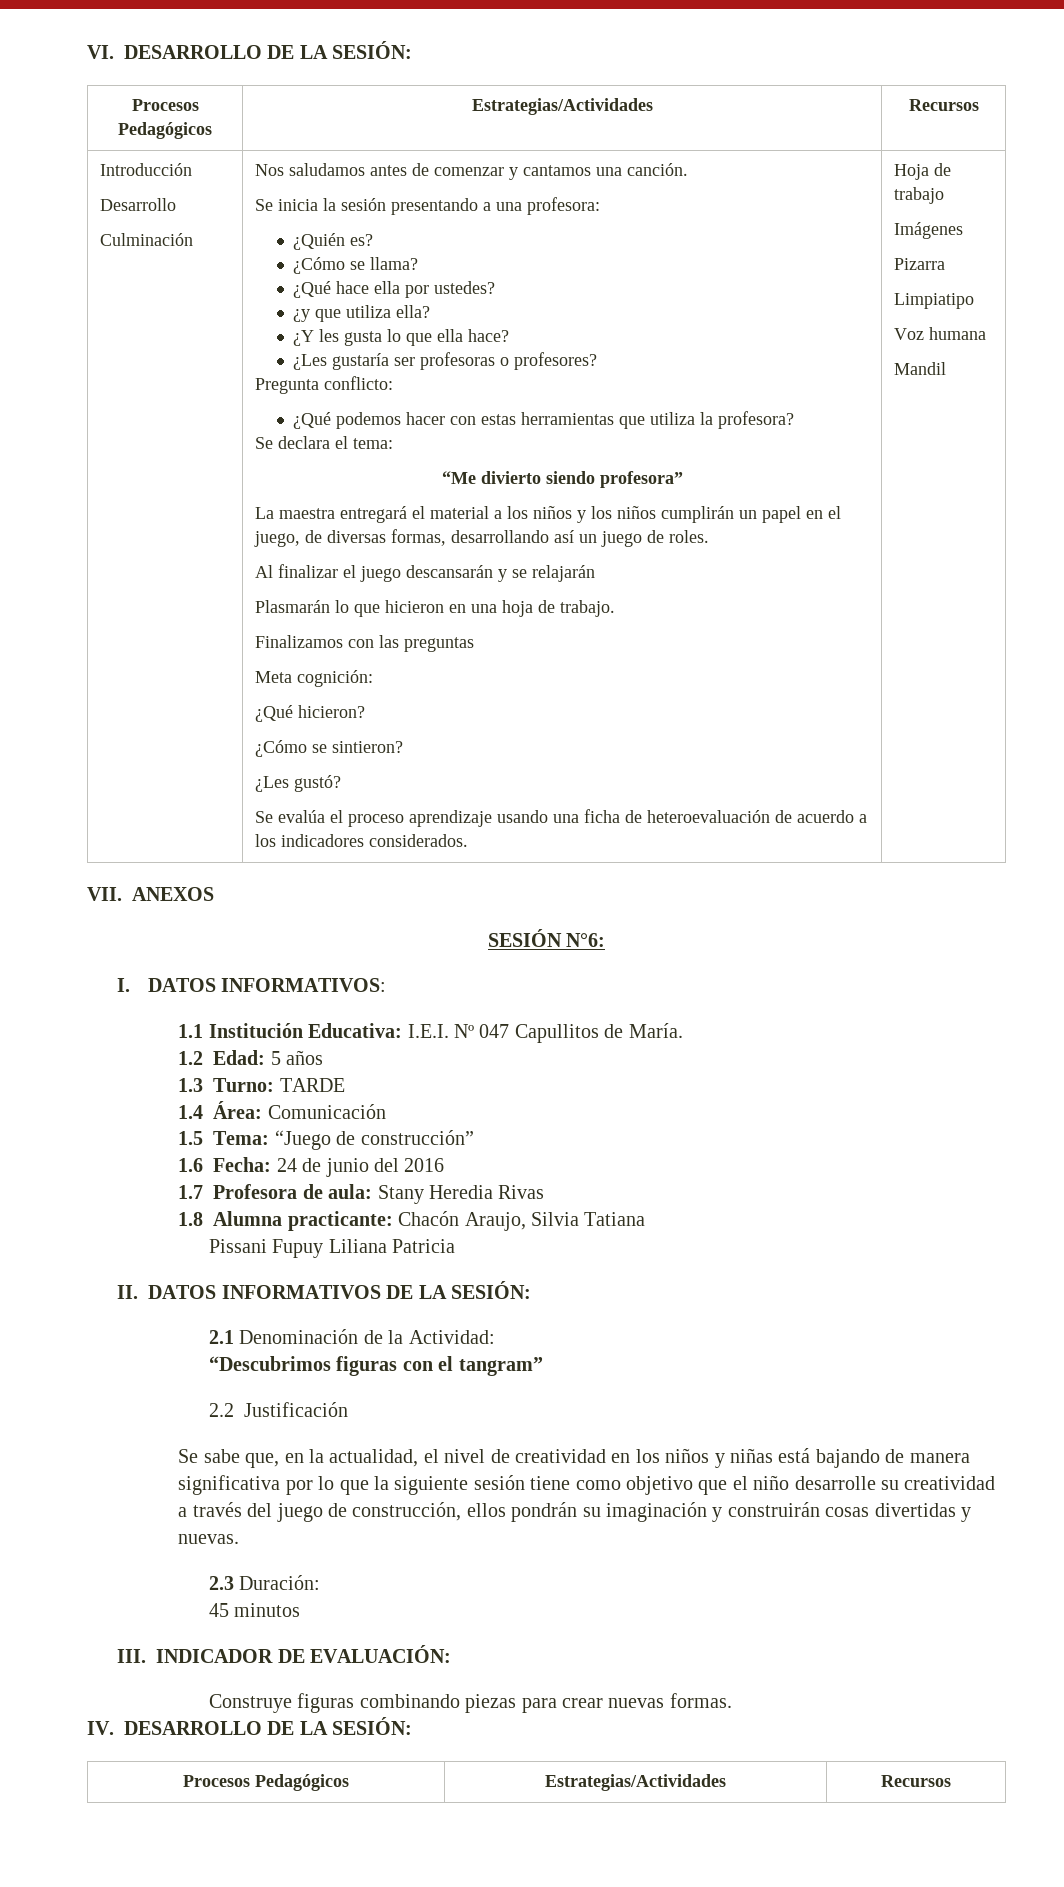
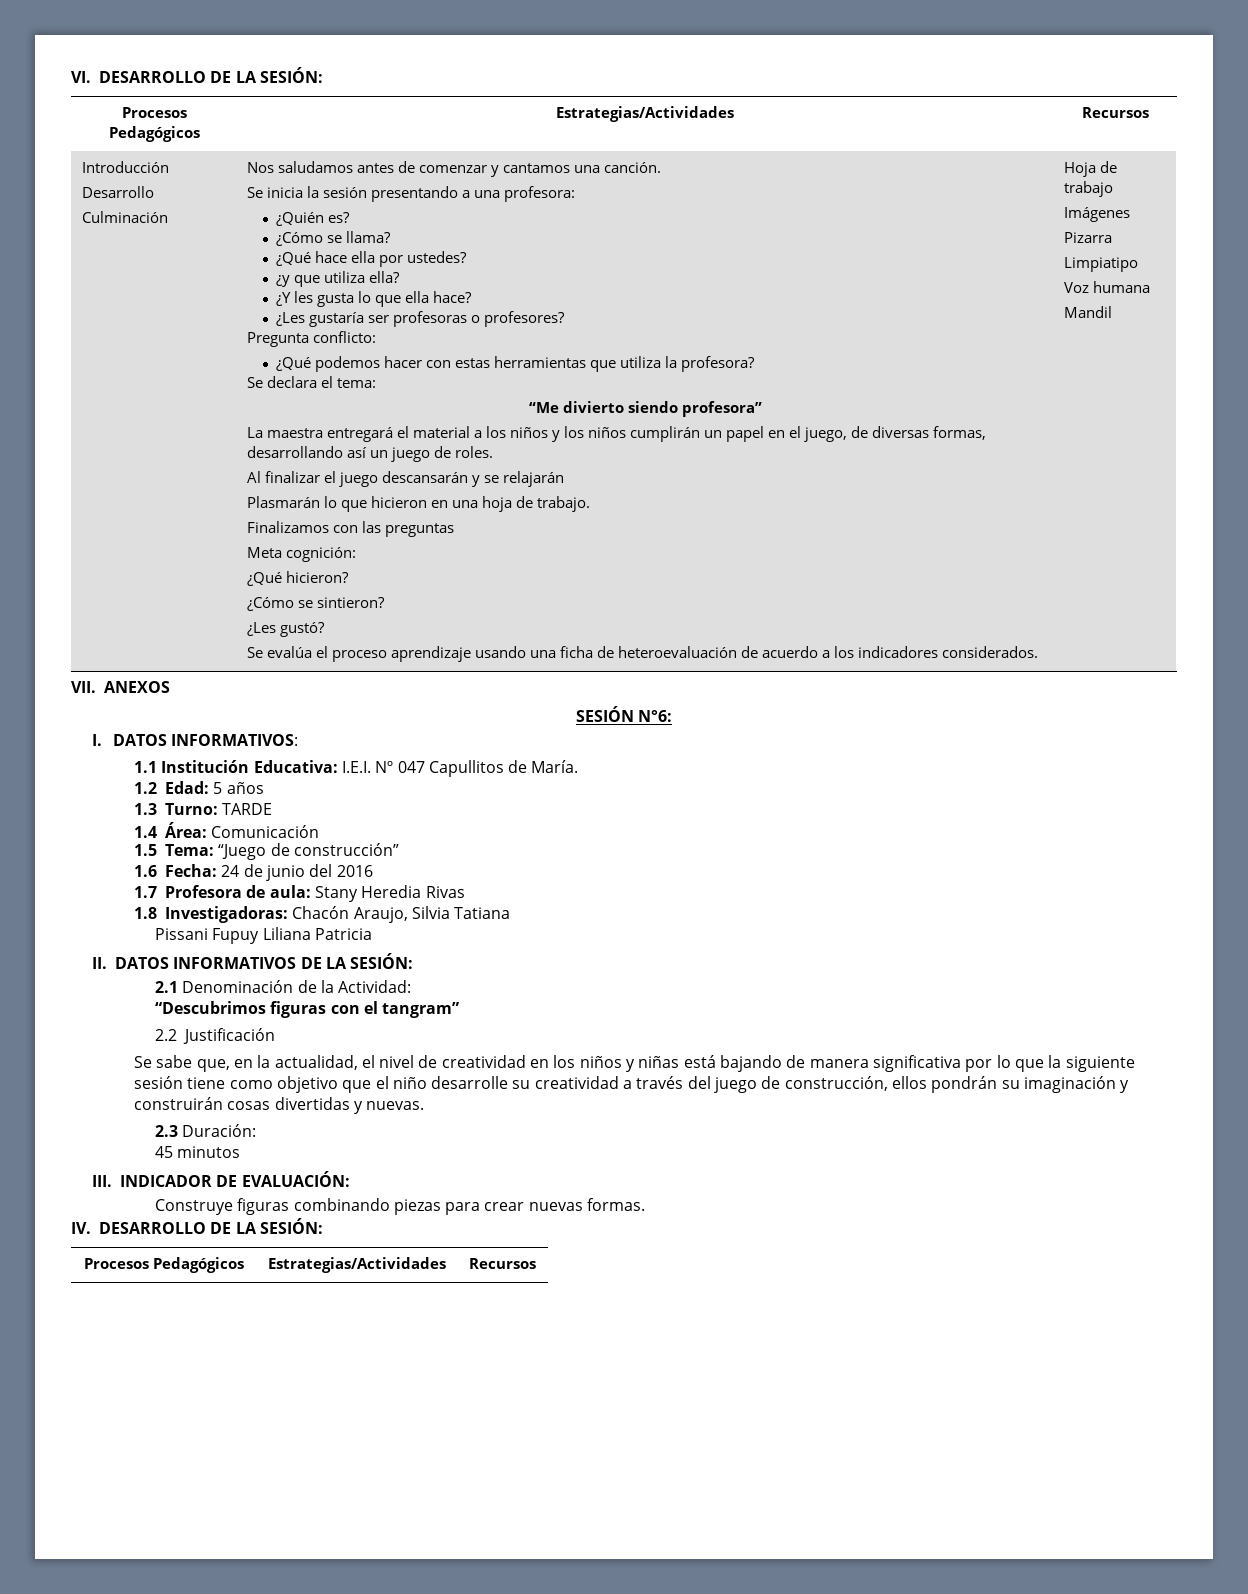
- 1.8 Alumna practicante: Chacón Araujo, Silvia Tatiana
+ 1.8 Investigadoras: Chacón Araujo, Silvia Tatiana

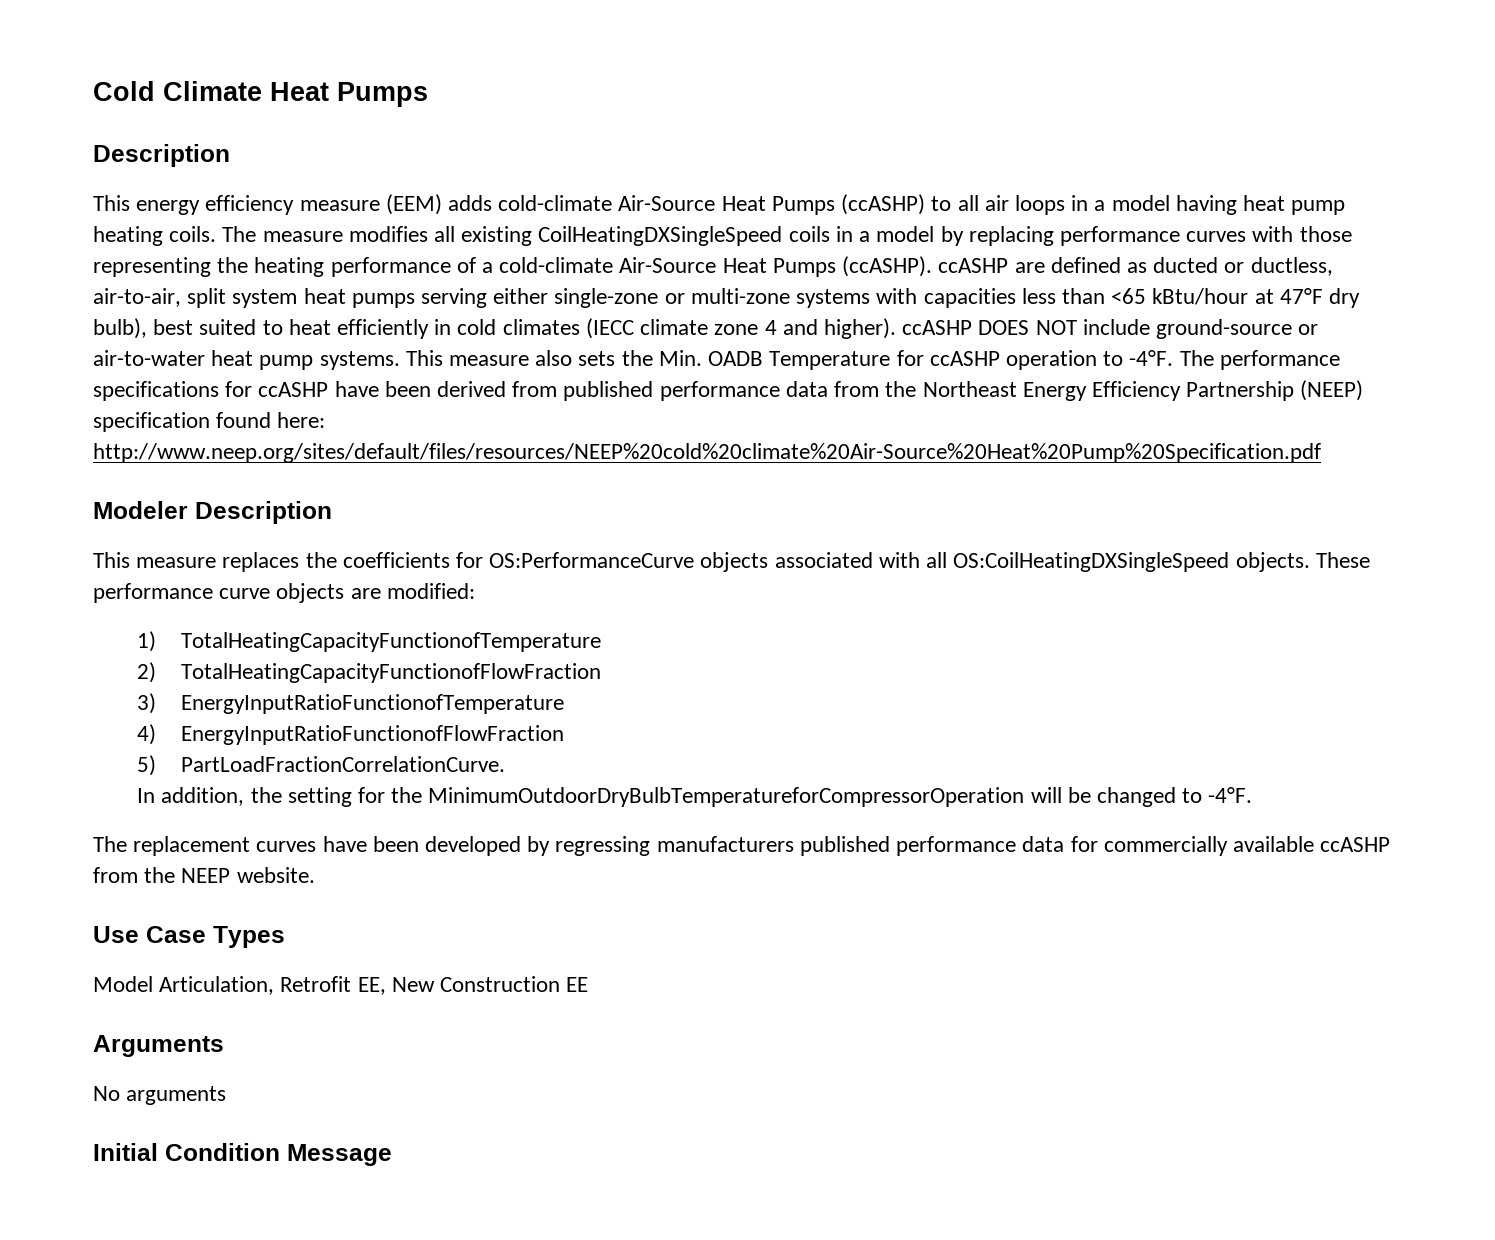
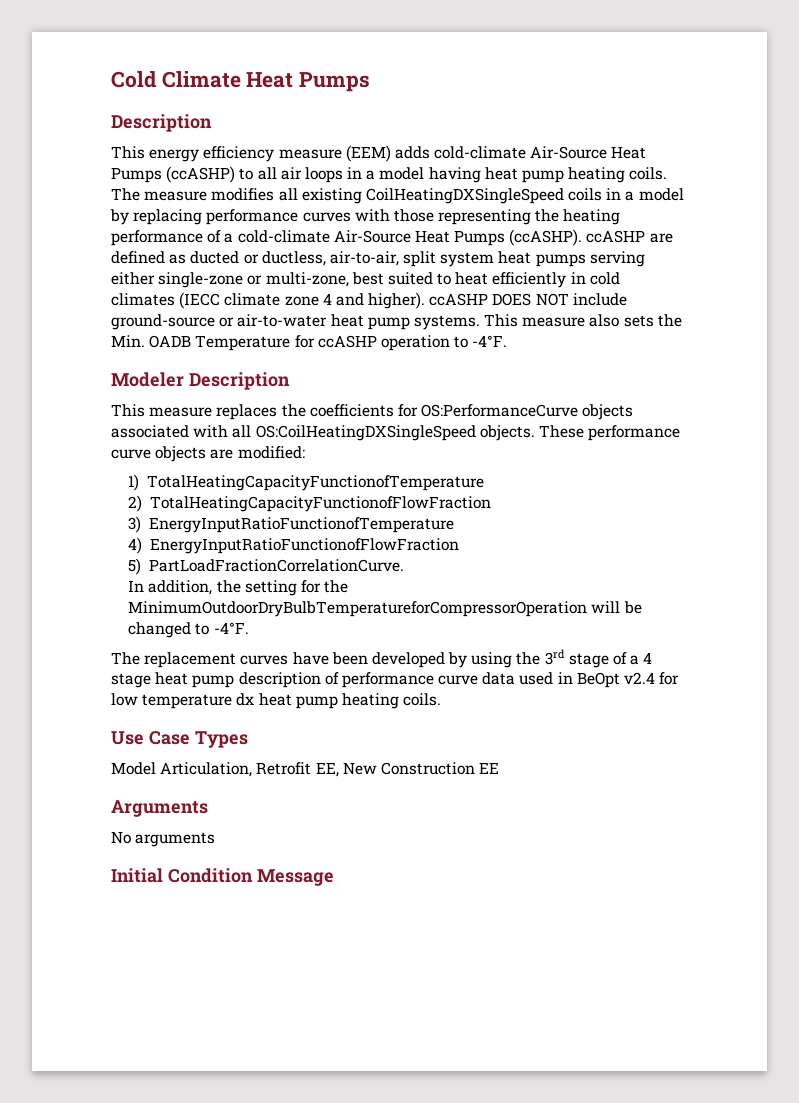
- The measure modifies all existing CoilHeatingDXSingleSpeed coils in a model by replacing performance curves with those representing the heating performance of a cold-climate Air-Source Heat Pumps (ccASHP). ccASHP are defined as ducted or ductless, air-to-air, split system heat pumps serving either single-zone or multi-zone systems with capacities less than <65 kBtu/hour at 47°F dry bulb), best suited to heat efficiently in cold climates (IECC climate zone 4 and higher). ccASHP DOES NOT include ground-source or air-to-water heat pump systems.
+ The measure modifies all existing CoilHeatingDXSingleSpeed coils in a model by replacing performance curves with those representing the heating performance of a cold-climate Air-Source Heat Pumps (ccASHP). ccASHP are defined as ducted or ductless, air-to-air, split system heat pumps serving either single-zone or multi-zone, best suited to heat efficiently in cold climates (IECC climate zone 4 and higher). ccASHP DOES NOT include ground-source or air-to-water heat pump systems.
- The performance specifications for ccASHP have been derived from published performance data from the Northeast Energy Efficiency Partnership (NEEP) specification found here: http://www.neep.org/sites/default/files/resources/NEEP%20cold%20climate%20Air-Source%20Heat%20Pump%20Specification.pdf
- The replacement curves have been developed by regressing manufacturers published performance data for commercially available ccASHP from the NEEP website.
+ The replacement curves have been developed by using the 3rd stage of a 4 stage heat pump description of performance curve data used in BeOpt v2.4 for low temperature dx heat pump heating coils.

|---|

**EXERCISE:**
Beginning at the line that contains "- The measure", give again every line down to the end of the material, exactly as written, and stop there.

**ANSWER FOR THIS EXERCISE:**
- The measure modifies all existing CoilHeatingDXSingleSpeed coils in a model by replacing performance curves with those representing the heating performance of a cold-climate Air-Source Heat Pumps (ccASHP). ccASHP are defined as ducted or ductless, air-to-air, split system heat pumps serving either single-zone or multi-zone systems with capacities less than <65 kBtu/hour at 47°F dry bulb), best suited to heat efficiently in cold climates (IECC climate zone 4 and higher). ccASHP DOES NOT include ground-source or air-to-water heat pump systems.
+ The measure modifies all existing CoilHeatingDXSingleSpeed coils in a model by replacing performance curves with those representing the heating performance of a cold-climate Air-Source Heat Pumps (ccASHP). ccASHP are defined as ducted or ductless, air-to-air, split system heat pumps serving either single-zone or multi-zone, best suited to heat efficiently in cold climates (IECC climate zone 4 and higher). ccASHP DOES NOT include ground-source or air-to-water heat pump systems.
- The performance specifications for ccASHP have been derived from published performance data from the Northeast Energy Efficiency Partnership (NEEP) specification found here: http://www.neep.org/sites/default/files/resources/NEEP%20cold%20climate%20Air-Source%20Heat%20Pump%20Specification.pdf
- The replacement curves have been developed by regressing manufacturers published performance data for commercially available ccASHP from the NEEP website.
+ The replacement curves have been developed by using the 3rd stage of a 4 stage heat pump description of performance curve data used in BeOpt v2.4 for low temperature dx heat pump heating coils.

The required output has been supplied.